Несколько мгновений Таре казалось, что она задыхается, словно медленно погружается в зыбучий песок, но неизбежность делала ее страх не важным. Спасения все равно не было, и она почувствовала, что успокаивается.

– А вот и автобус, – сказал Мозес, и в его голосе слышались слабые отголоски волнения. Это была одна из тех редких минут, когда он позволял себе проявлять личные чувства.

Когда автобус подходил к остановке, Тара увидела на задней площадке женщину с ребенком. Оба пристально смотрели на стоящий «шевроле», и когда Тара замахала, ребенок выпрыгнул из автобуса и побежал через дорогу. Автобус отъехал, Мириам Африка осталась на задней площадке и глядела на них, пока автобус не свернул за угол.

Бенджамин бежал к машине, его личико выражало волнение ожидания. Он подрос, и Мириам всегда так хорошо его одевает: чистая белая рубашка, серые шорты, начищенные черные ботинки. Светло-коричневая кожа была тщательно вымыта, густые курчавые волосы подстрижены и стояли аккуратной шапкой.

– Разве он не великолепен? – выдохнула Тара. – Наш сын, Мозес, наш родной сын.

Мальчик открыл дверцу и уселся рядом с Мозесом. С сияющей улыбкой посмотрел на него снизу вверх, и Мозес на мгновение обнял его. Потом Тара наклонилась с сиденья, поцеловала сына и коротко, но страстно обняла. В присутствии посторонних она не могла проявлять чувства, и по мере того как мальчик рос, их отношения становились все более трудными и неясными.

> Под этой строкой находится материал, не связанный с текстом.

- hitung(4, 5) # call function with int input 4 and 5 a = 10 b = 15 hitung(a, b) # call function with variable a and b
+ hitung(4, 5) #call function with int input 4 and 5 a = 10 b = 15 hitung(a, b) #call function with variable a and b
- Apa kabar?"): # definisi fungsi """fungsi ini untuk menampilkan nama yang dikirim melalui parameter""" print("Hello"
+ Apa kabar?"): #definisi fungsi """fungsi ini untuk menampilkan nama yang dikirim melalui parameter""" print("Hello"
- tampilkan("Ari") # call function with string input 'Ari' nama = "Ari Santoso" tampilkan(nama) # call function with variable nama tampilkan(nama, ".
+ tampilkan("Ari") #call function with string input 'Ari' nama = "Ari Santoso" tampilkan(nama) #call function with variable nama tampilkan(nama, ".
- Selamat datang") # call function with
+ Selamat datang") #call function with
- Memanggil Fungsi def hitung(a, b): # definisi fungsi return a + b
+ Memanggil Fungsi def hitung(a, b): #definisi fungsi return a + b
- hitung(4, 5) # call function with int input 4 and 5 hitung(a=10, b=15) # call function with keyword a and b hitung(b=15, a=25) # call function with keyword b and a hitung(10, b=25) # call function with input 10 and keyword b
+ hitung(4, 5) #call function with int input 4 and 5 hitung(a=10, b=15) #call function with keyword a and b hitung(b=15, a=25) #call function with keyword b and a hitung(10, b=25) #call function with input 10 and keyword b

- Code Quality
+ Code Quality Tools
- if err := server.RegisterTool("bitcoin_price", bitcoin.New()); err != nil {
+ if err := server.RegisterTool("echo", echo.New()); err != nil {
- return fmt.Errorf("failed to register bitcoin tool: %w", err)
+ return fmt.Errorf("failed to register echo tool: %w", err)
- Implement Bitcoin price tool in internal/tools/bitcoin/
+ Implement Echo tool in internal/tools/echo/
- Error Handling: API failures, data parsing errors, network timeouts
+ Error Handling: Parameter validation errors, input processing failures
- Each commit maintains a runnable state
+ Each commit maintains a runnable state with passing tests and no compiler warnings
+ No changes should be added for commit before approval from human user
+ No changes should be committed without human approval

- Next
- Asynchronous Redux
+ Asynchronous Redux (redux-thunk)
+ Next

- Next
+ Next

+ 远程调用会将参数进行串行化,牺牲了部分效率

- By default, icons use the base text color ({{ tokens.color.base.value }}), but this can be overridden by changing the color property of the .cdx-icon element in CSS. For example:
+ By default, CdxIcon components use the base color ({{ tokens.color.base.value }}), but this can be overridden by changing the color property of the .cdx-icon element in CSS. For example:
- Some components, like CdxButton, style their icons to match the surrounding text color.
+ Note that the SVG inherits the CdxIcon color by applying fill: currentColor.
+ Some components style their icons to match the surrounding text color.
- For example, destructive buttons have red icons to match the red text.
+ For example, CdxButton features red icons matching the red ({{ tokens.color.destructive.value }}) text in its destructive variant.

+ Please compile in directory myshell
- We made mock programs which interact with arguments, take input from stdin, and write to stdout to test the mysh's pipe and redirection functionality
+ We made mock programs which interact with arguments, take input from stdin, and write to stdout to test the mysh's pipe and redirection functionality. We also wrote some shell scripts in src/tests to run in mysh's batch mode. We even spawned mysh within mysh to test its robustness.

Ребенок по-прежнему считал Мириам Африку матерью, но ему было уже почти шесть лет, он рос умным и чувствительным мальчиком. Тара знала, что он подозревает о существовании между ними тремя каких-то особенных отношений.

Бенджамину сказали только, что они близкие друзья семьи, но даже в своем юном возрасте мальчик понимал, что они нарушают социальное табу, ведь все его существование было проникнуто сознанием, что белые и черные совершенно отличны друг от друга и от него, светло-коричневого, и иногда он удивленно смотрел на Тару, как на существо из волшебной сказки.